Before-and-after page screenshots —
*** Block opens ***

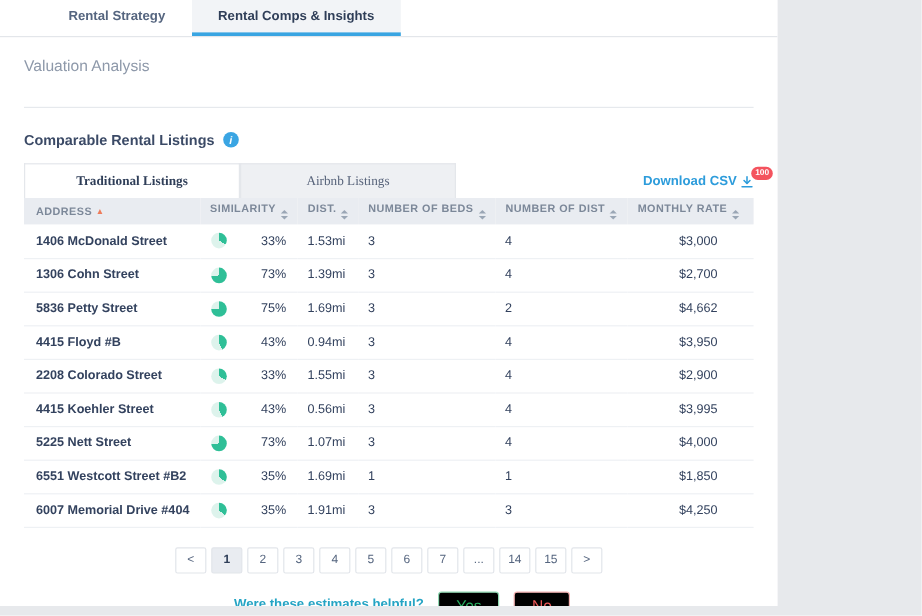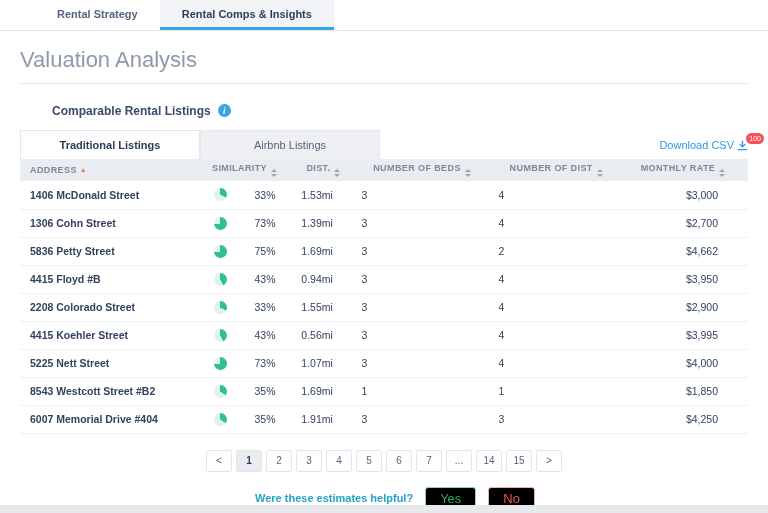"Rental Strategy" .app { width: 768px -> 648px }
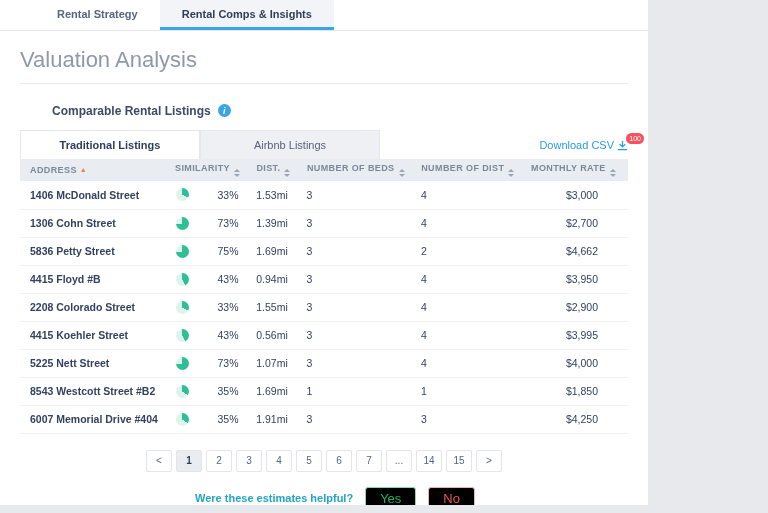"Valuation Analysis" .page-title { font-size: 22px -> 13px; margin: 16px 0 10px -> 16px 0 27px }
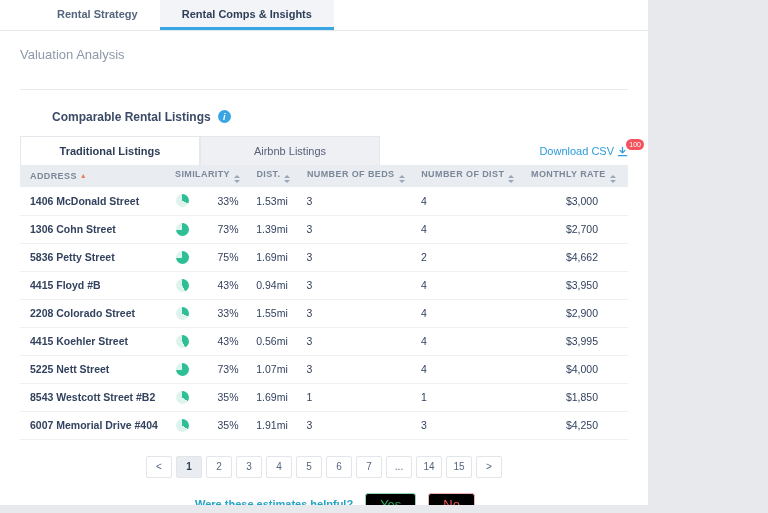"Comparable Rental Listings" .section-head { margin-left: 32px -> none }
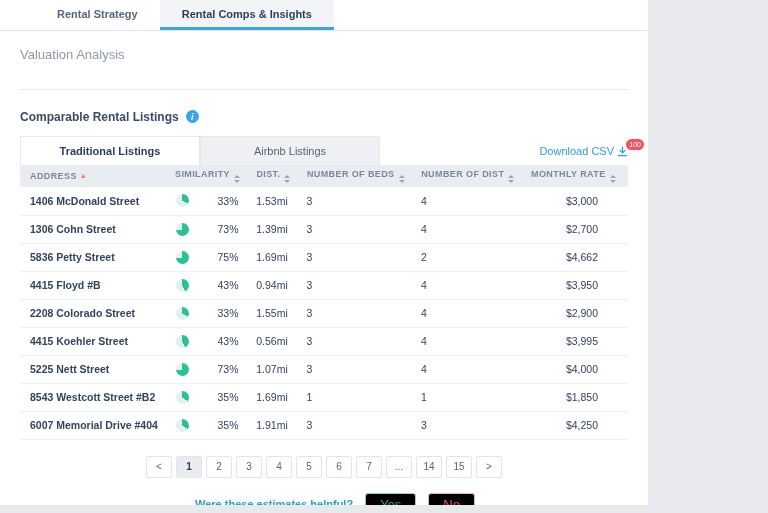"Traditional Listings" .subtab { font-family: none -> Liberation Serif, serif }
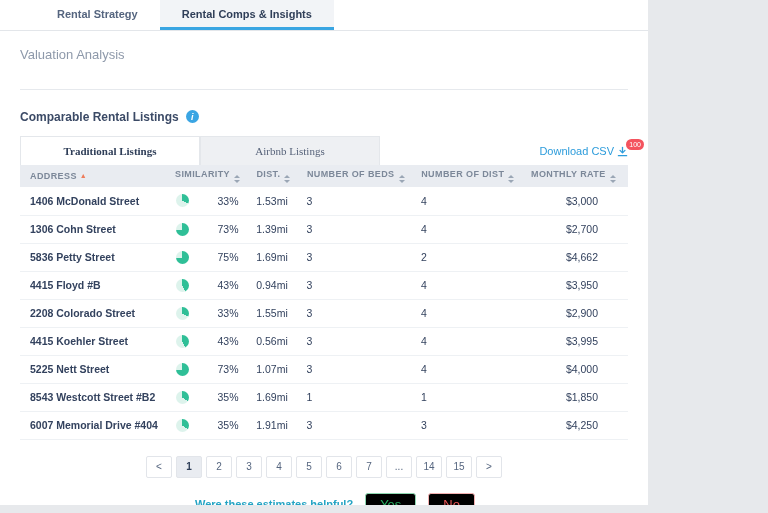"Download CSV" .download { font-weight: 400 -> 700 }
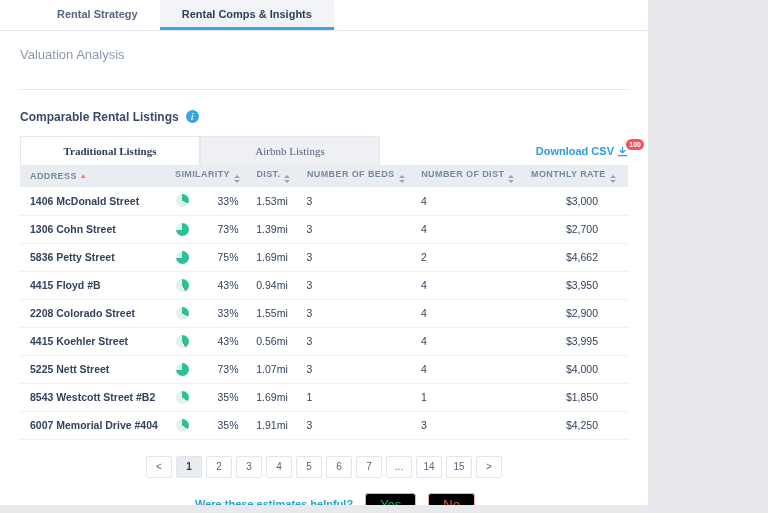"MONTHLY RATE" th.h-rate { text-align: center -> right }
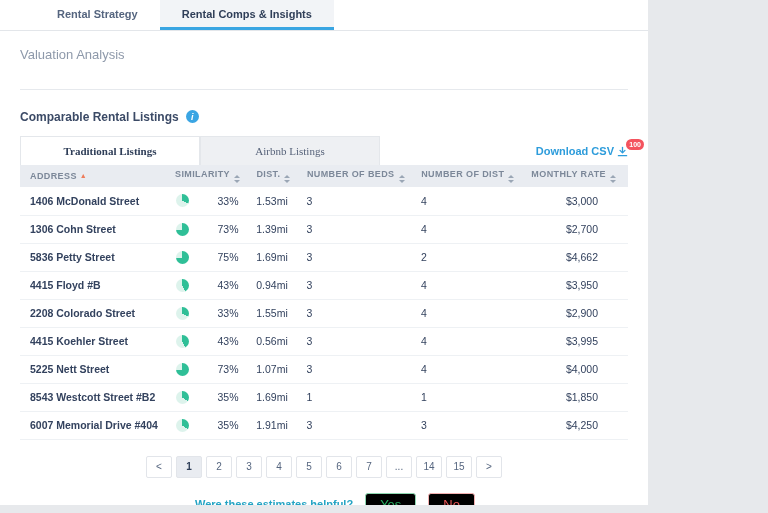"8543 Westcott Street #B2" td.c-addr { text: 8543 -> 6551 }
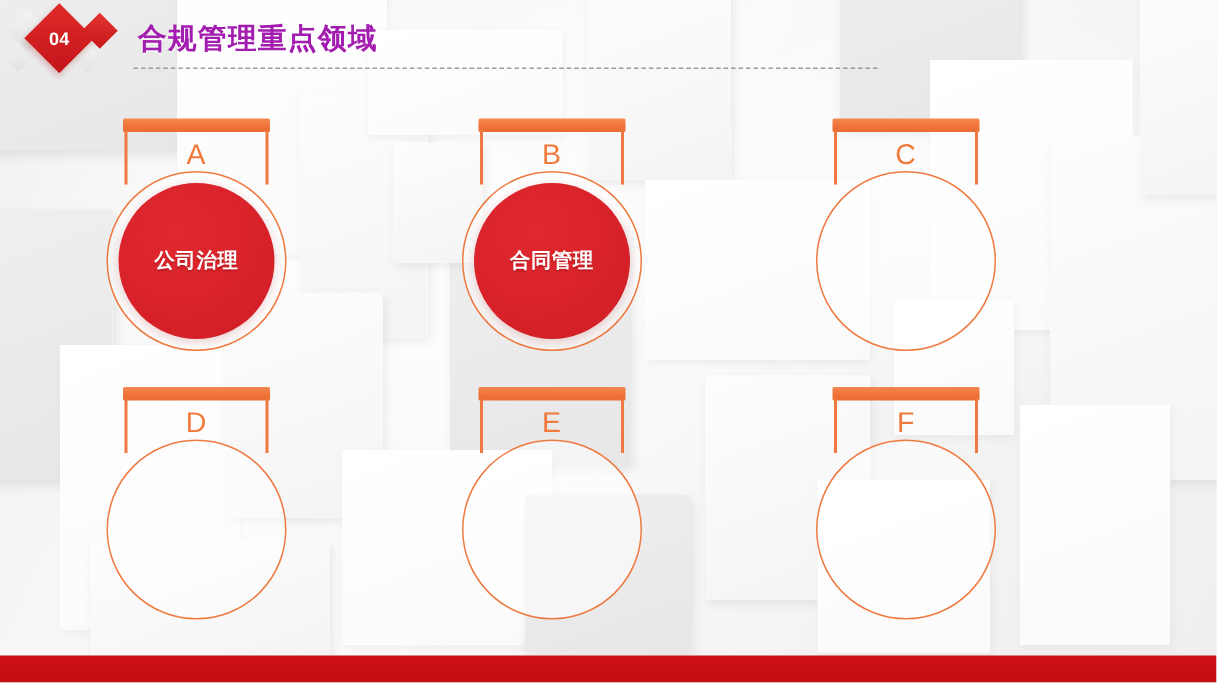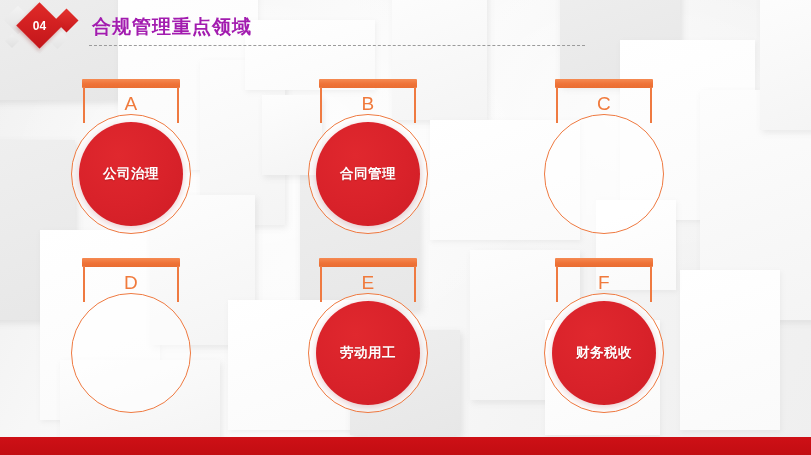"劳动用工" div.disc { html: <div> <span>劳动用工</span> </div> -> none }
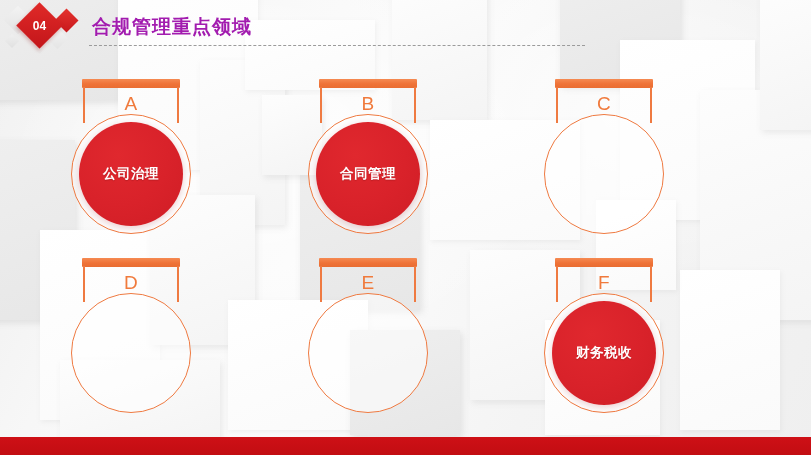"财务税收" div.disc { html: <div> <span>财务税收</span> </div> -> none }
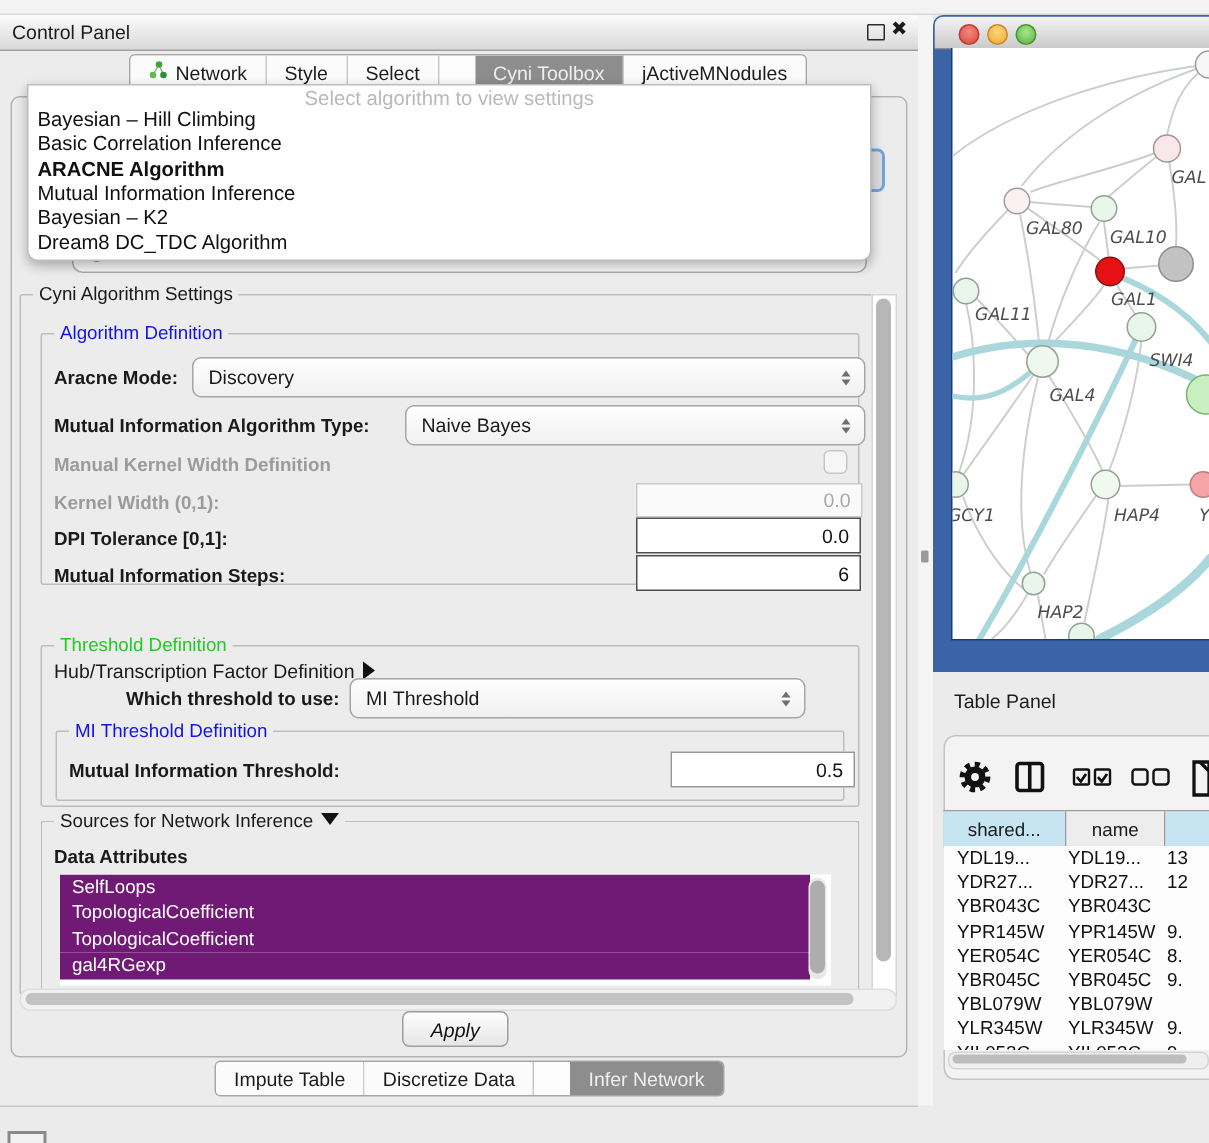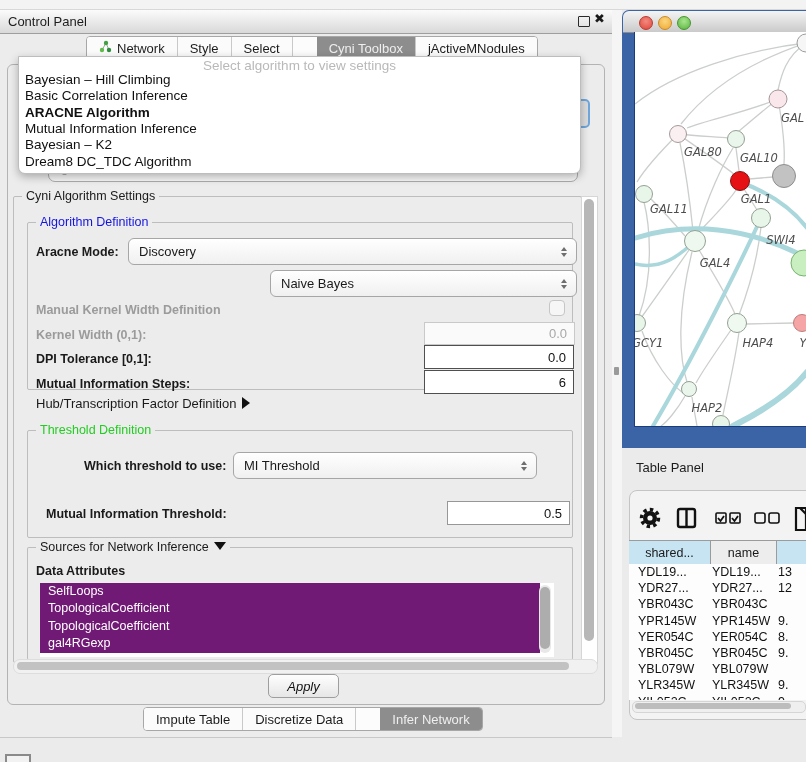"Mutual Information Algorithm Type:" div.lbl { html: none -> <div>Mutual Information Algorithm Type:</div> }
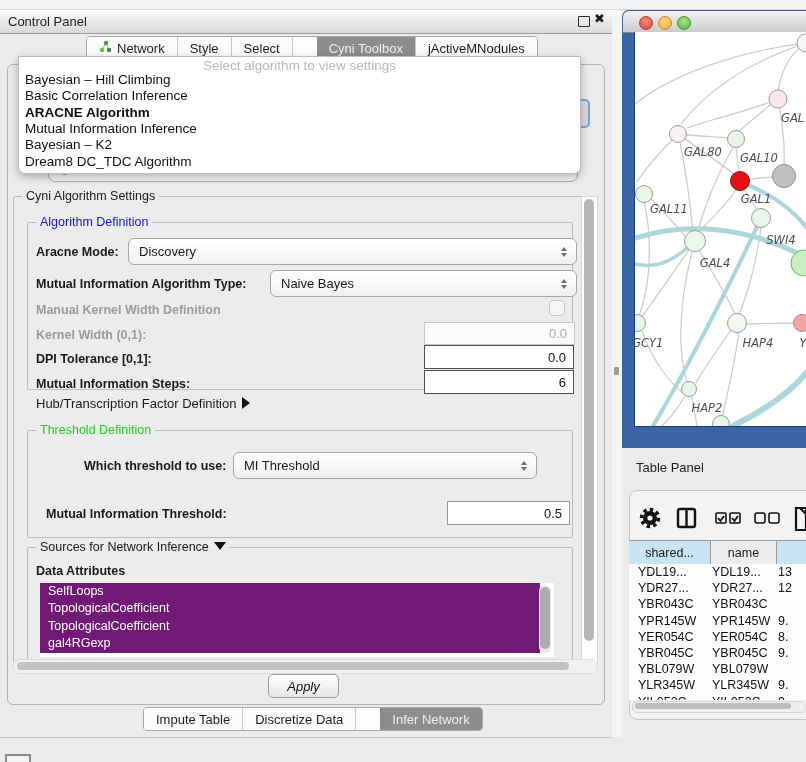"Hub/Transcription Factor Definition" .plain { margin-top: none -> 44px }
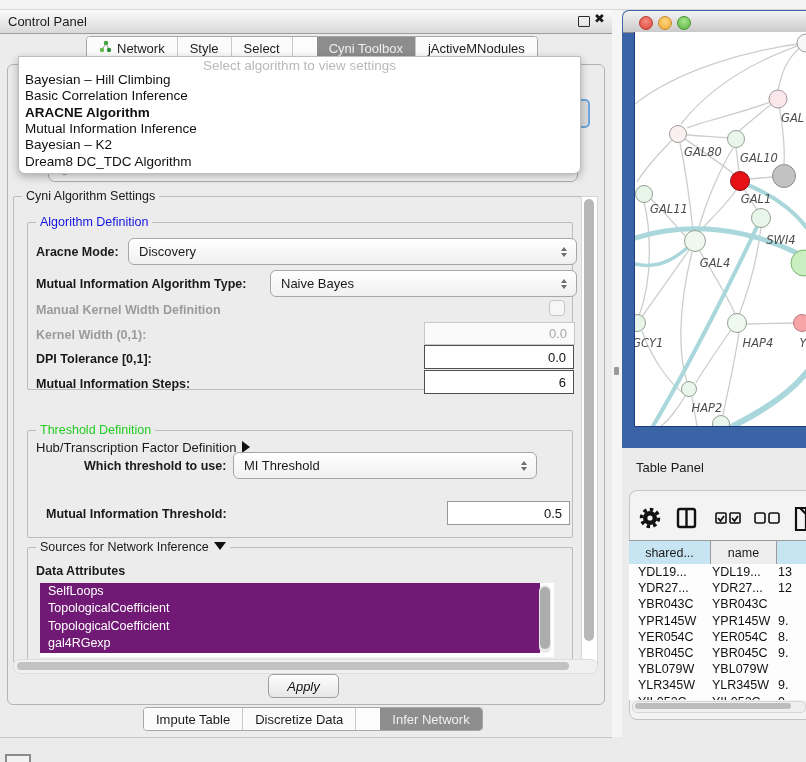"MI Threshold Definition" div.group { html: none -> <div> <span>MI Threshold Definition</span> </div> }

*** Block closes ***

Problem — Repeat every line above exactly, minus the pictures.

Task response —
"Rental Strategy" .app { width: 768px -> 648px }
"Valuation Analysis" .page-title { font-size: 22px -> 13px; margin: 16px 0 10px -> 16px 0 27px }
"Comparable Rental Listings" .section-head { margin-left: 32px -> none }
"Traditional Listings" .subtab { font-family: none -> Liberation Serif, serif }
"Download CSV" .download { font-weight: 400 -> 700 }
"MONTHLY RATE" th.h-rate { text-align: center -> right }
"8543 Westcott Street #B2" td.c-addr { text: 8543 -> 6551 }
"劳动用工" div.disc { html: <div> <span>劳动用工</span> </div> -> none }
"财务税收" div.disc { html: <div> <span>财务税收</span> </div> -> none }
"Mutual Information Algorithm Type:" div.lbl { html: none -> <div>Mutual Information Algorithm Type:</div> }
"Hub/Transcription Factor Definition" .plain { margin-top: none -> 44px }
"MI Threshold Definition" div.group { html: none -> <div> <span>MI Threshold Definition</span> </div> }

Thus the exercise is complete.